Land Acknowledgement Training
More and more organizations and individuals are talking about land acknowledgements as part
of openings for meetings, conferences, even live entertainment events. There is a lot of
confusion about the purpose of a land acknowledgement, and often nowhere to seek
information, or ask questions. This workshop will give participants a solid overview of the land
acknowledgement process: what they are, what their purpose is, what to include in them, and
when to do them. Participants will walk away with a better understanding, and the tools
needed to create their own land acknowledgement.
Care for the Care-Giver Workshop
We ask far too much of our caregivers, especially in Indigenous communities and people
working in or with Indigenous communities. Our jobs are hazardous to our own well being, and
the only defence we have is knowledge of the risks, and of ways we can protect and care for
ourselves. In this workshop, participants will examine the things they face that can eat away at
their own health, like vicarious trauma, compassion fatigue, and lateral violence.
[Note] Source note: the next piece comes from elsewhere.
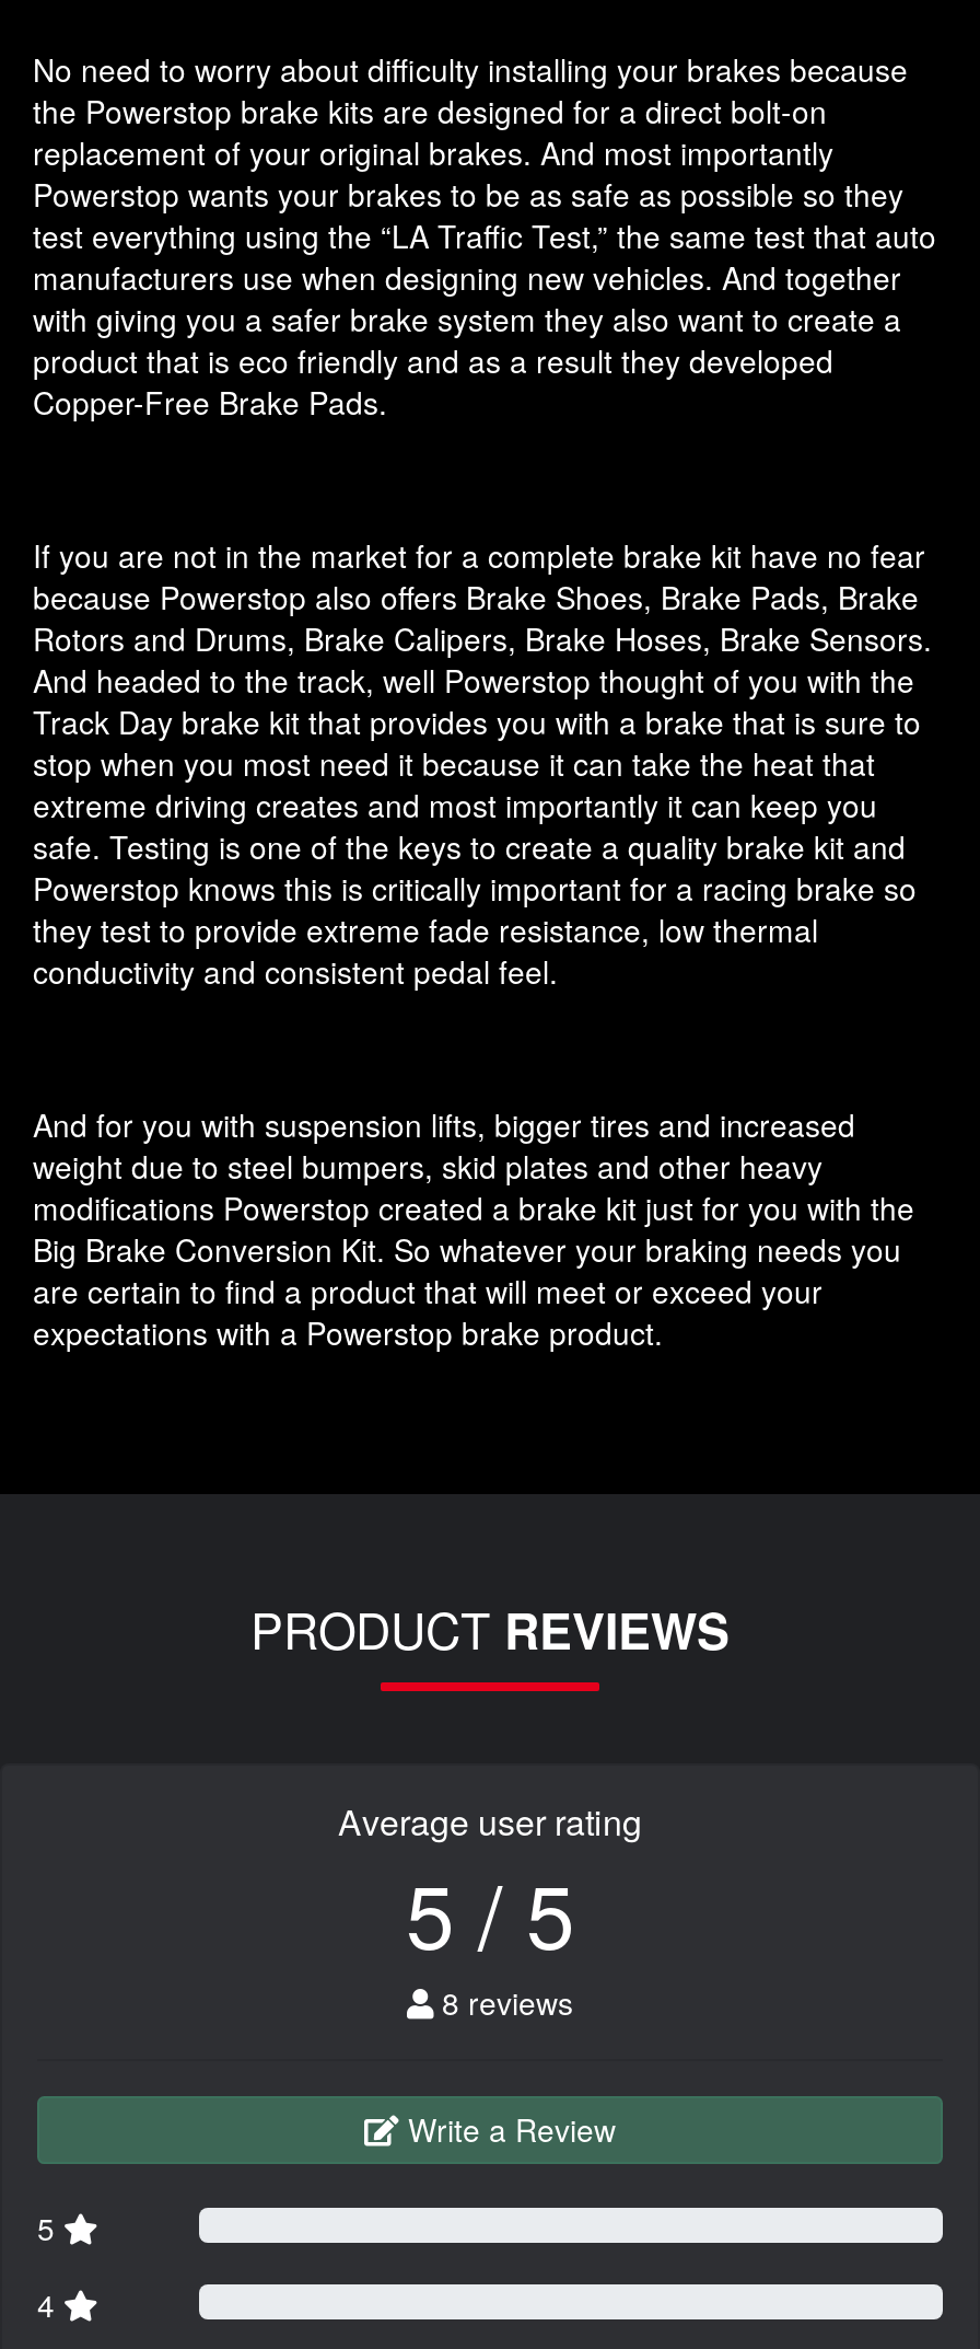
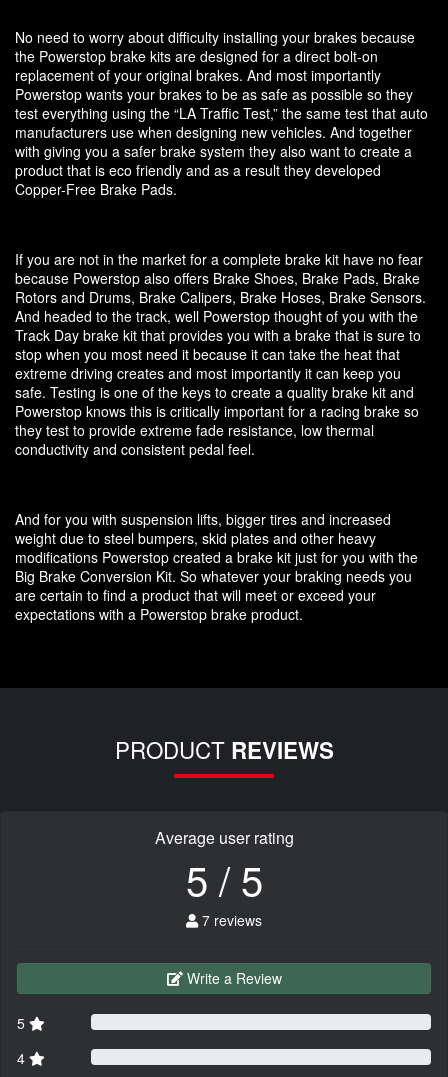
[433,1979,573,2023] 8 reviews -> [198,910,262,930] 7 reviews

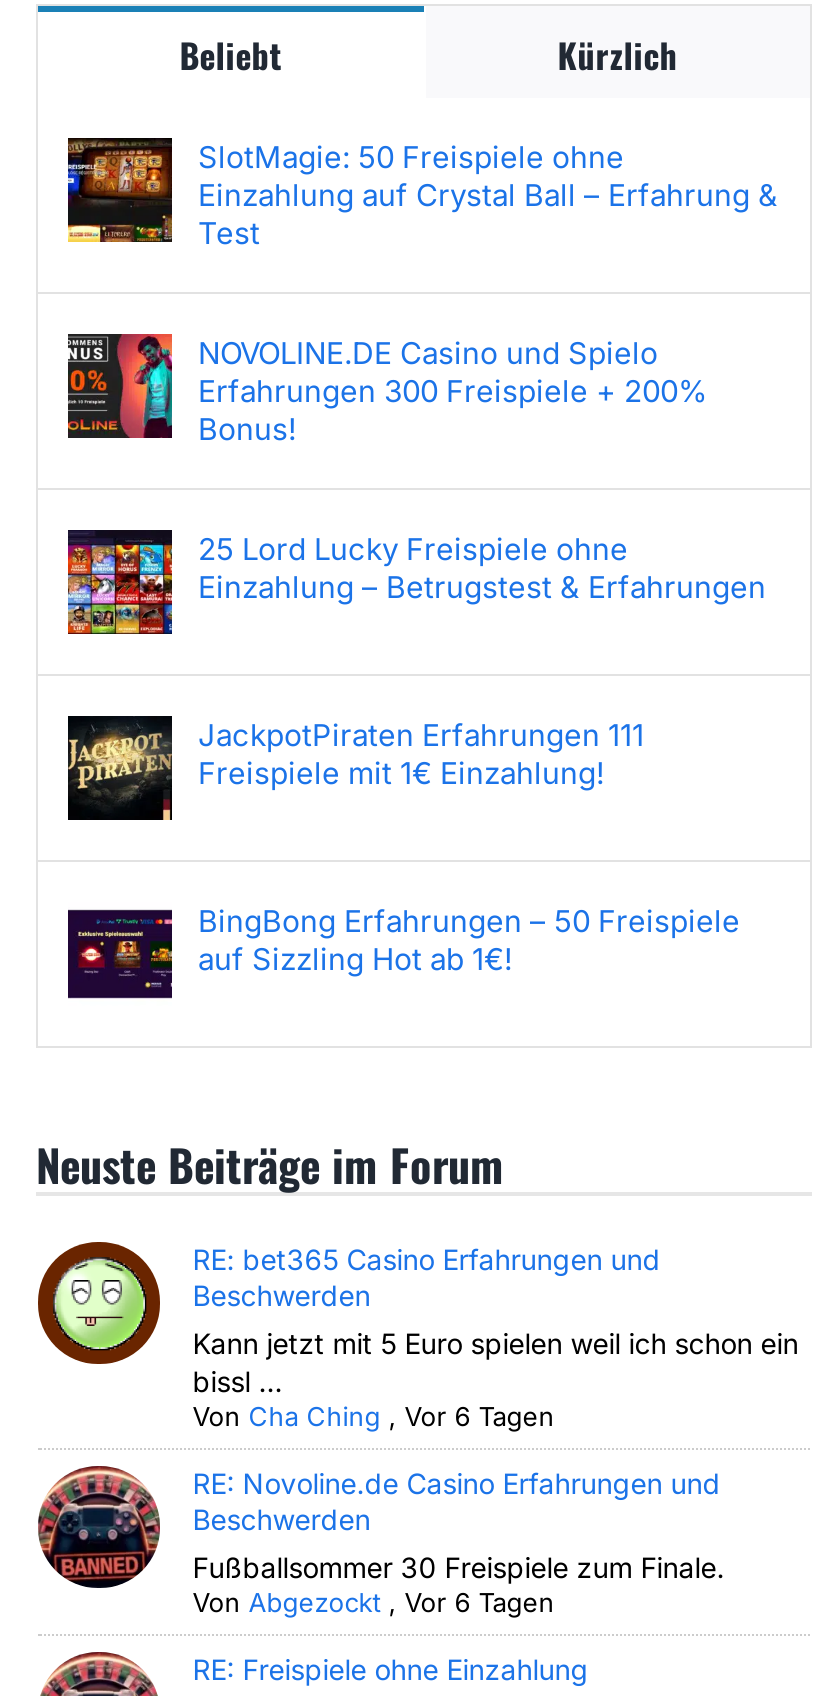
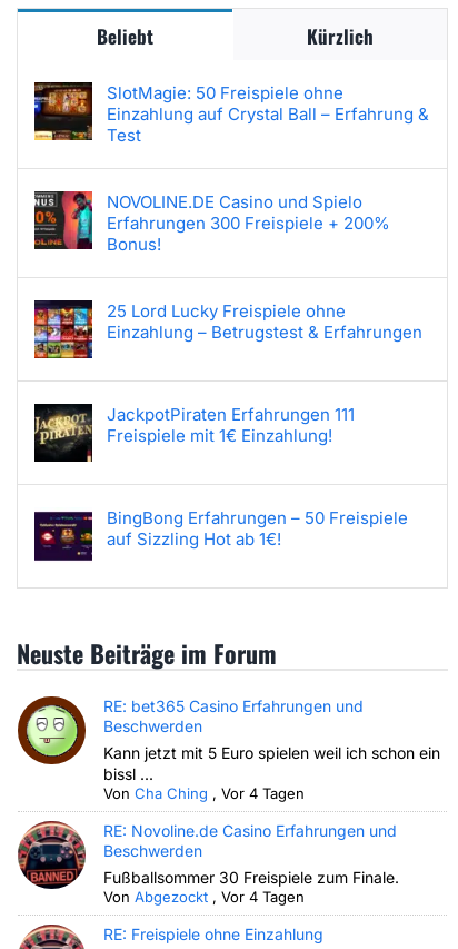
[192,1401,554,1433] Von Cha Ching, Vor 6 Tagen -> [104,785,305,802] Von Cha Ching, Vor 4 Tagen
[192,1587,554,1619] Von Abgezockt, Vor 6 Tagen -> [104,888,305,906] Von Abgezockt, Vor 4 Tagen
Then they will
be led through a series of activities geared towards recognizing what can feed their wellbeing
and their own health. After all, we need people doing this hard work! At the end, participants
will be encouraged to make a step towards self-care, based on the Medicine Wheel, by
promising to feel their own wellness every day.
Developing New Models for Working Together
Usually, our workspaces are dictated by a hierarchical organization structure that seems to rate
people’s worth on how high they sit. In the past, Indigenous communities didn’t include
hierarchy in any of their systems, but rather employed a view that everyone was bringing
something important to each endeavour.
In this workshop, we examine how the Clan System worked as a method of government for
thousands of years without any hierarchy at all. Participants will be led through exercises that
identify roles by their gifts, not by perceptions of power and authority. At the end of the
workshop, everyone in the organization will be able to see themselves as an equally valuable
member of a team.
White Fragility Training
In 2011, Robin DiAngelo coined the term “white fragility” to describe the disbelieving
defensiveness that white people exhibit when their ideas about race and racism are challenged,
particularly when they feel implicated in white supremacy. This workshop looks at how that
might limit the ability of people in care-giving positions to adapt to an “equity-based” approach
that adjusts to the needs of everyone, even members of marginalized communities. In this
workshop, participants will be led though an examination of what White Fragility is and what it
isn’t, how they can recognize it in themselves, and how we can all overcome our individual
fragilities to create a more equitable and diverse society.